Finding from Detective Snow’s affidavit that there was probable cause to believe that “Willie Ross and other unknown persons are conspiring to violate and are violating the law with respect to controlled dangerous substances,” and that- Ross’s home telephone was being used in connection with the conspiracy, the court authorized placement of the wiretap, and interception of communications, “during all hours of the day and night” from 4:00 p.m. on December 10, 1971, until December 24, 1971, at 8:30 p.m. The court’s order specified that the telephone communications to be intercepted would be between Ross and his suppliers, and Ross and his buyers, and would relate to the delivery to Ross by his suppliers, and the delivery by Ross to his buyers of illegal narcotic drugs. The order directed that the wiretap authorization would not automatically terminate “when the type of communications described above have first been obtained, but should continue until communications are intercepted which reveal the details of the scheme which has been used by Willie Ross and others as yet unknown to receive, counsel, buy and sell illegal narcotic drugs, and the entirety of his confederates, and places of operation and the manner of the conspiracy involved therein or for a period of fifteen days from the date of this Order, whichever is earlier.” In compliance with 18 U.S.C. § 2518(5), the court’s order provided that the wiretap “be conducted in such a way as to minimize the interception of communication not otherwise subject to interception.” In [95]*95accordance with the requirements of 18 U.S.C. § 2518(8)(d), the court’s order directed
“that within a reasonable time, but not later than ninety (90) days after the termination of the Order entered herein there shall be served, on the persons named in the Order, and such other parties to intercepted communications as the court may determine in its discretion that is in the interest of justice, an inventory which shall include notice of:
(a) the fact of the entry of the Order
(b) the date of the entry and the period of authorized approved interception
(c) the fact that during the period wire or oral communications were or were not intercepted.”
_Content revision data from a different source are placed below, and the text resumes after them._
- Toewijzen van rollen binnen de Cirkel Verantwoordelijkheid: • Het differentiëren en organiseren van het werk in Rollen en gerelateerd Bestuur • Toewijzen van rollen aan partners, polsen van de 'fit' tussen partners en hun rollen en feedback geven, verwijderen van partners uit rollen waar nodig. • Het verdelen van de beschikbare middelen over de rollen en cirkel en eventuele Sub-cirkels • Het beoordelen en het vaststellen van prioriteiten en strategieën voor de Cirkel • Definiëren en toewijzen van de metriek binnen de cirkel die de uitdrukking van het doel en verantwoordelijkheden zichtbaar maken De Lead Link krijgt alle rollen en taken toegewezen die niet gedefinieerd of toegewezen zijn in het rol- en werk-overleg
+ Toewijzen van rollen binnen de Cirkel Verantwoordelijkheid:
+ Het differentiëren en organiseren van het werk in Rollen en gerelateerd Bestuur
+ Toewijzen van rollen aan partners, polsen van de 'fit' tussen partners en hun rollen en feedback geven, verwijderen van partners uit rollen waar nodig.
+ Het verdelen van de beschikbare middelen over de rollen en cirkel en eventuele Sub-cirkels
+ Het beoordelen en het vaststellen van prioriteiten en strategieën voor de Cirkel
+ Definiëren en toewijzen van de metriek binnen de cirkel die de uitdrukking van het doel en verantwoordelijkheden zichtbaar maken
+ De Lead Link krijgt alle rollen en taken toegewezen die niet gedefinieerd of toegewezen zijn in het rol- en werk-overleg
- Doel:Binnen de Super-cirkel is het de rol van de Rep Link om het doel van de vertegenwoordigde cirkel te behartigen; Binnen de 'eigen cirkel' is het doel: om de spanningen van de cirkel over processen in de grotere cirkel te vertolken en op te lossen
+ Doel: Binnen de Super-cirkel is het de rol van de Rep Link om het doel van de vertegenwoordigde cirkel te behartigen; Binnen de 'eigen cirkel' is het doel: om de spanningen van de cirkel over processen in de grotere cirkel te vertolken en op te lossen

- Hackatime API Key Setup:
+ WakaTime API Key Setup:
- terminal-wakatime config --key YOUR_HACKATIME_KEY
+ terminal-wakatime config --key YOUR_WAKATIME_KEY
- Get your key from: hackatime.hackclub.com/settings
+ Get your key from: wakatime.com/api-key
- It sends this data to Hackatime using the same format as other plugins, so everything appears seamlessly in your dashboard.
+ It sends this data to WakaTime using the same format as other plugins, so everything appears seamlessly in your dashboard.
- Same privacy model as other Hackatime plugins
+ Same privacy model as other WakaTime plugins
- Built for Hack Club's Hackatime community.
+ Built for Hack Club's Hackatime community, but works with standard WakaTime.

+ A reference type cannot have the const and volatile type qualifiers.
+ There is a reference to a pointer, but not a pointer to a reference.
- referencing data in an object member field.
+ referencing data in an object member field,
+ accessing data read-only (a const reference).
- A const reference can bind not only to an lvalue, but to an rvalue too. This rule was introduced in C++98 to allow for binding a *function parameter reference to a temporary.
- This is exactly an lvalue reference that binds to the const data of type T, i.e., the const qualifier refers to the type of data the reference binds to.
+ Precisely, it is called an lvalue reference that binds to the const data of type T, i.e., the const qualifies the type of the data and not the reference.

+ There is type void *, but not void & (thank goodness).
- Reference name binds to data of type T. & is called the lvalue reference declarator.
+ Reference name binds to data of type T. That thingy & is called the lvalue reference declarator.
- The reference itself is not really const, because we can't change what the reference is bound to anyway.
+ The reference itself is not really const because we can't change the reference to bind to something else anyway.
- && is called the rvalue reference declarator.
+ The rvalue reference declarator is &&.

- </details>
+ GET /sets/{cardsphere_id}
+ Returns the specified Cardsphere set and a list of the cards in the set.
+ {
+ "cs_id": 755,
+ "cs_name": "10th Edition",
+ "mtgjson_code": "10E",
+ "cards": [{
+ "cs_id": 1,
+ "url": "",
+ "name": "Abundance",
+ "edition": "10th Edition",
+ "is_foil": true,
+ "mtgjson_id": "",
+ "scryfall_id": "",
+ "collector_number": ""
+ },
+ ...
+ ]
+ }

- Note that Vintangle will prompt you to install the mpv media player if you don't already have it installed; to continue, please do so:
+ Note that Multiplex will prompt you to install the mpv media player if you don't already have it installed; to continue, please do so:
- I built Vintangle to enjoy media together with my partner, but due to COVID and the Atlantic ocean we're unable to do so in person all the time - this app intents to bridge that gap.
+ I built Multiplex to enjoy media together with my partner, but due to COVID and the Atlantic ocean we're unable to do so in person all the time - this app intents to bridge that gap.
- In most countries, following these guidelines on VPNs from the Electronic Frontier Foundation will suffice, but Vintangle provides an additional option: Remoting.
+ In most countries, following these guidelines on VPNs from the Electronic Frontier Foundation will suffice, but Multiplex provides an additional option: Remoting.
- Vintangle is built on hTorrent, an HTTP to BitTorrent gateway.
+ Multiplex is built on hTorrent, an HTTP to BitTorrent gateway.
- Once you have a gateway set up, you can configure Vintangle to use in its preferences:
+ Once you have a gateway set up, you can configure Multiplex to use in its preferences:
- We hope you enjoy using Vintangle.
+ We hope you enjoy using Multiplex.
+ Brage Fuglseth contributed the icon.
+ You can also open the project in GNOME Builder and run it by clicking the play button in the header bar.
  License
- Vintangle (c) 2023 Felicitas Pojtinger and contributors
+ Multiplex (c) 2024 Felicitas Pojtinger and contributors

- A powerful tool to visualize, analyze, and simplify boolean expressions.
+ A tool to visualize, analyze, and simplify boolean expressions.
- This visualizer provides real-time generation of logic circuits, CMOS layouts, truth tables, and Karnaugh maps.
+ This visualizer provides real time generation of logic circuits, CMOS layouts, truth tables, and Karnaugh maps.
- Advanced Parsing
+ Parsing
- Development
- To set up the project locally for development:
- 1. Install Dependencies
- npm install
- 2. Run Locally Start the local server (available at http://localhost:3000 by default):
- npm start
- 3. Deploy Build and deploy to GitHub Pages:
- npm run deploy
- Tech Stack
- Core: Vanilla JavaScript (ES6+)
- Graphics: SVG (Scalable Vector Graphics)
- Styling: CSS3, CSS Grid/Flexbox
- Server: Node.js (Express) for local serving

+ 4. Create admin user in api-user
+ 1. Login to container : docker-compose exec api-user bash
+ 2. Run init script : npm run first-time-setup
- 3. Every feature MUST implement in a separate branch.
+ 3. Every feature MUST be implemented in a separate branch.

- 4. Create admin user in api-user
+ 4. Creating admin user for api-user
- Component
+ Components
The order also directed that the State’s Attorney provide reports to the court every fifth day during the period of the authorized wiretap showing “what progress has been made towards achieving the authorized objective and the need for continued interception.”
I
At the hearing on the oral motion to suppress the incriminating evidence obtained through the court-authorized wiretap, Spease and Ross (hereinafter referred to as petitioners) called Detective Snow as their witness for the purpose of showing that the provisions of the court’s order and of Title ill requiring the minimization of interceptions had not been satisfied. Evidence was adduced showing that connected to the monitoring device were a tape recorder and a voice activator which would activate the recorder whenever Ross’s telephone receiver was picked up. Snow testified that all calls were monitored in their entirety, but that “once a call was determined it was a personal call, and clearly personal, then the tape recording was cut off.” Snow indicated that he had a record of all such personal calls where the tape recorder had been cut off and could [96]*96“count them up” but the petitioners did not ask that he do so. Snow testified that no conversations between Ross and any attorney, clergyman, psychiatrist, or medical doctor were intercepted. Snow said that he paid no attention to conversations between Ross’s children and other children, and cut off the recorder in instances involving personal calls made by Ross. Snow testified that during the course of monitoring Ross’s home phone the parties talked through use of a code and that, as a result, he and his assistants listened to all calls. He explained:
“Because when a drug code is used or replacement words are used for an actual narcotic, it only takes one word or two words to throw into a conversation where we would know that it was a drug conversation or drug related.”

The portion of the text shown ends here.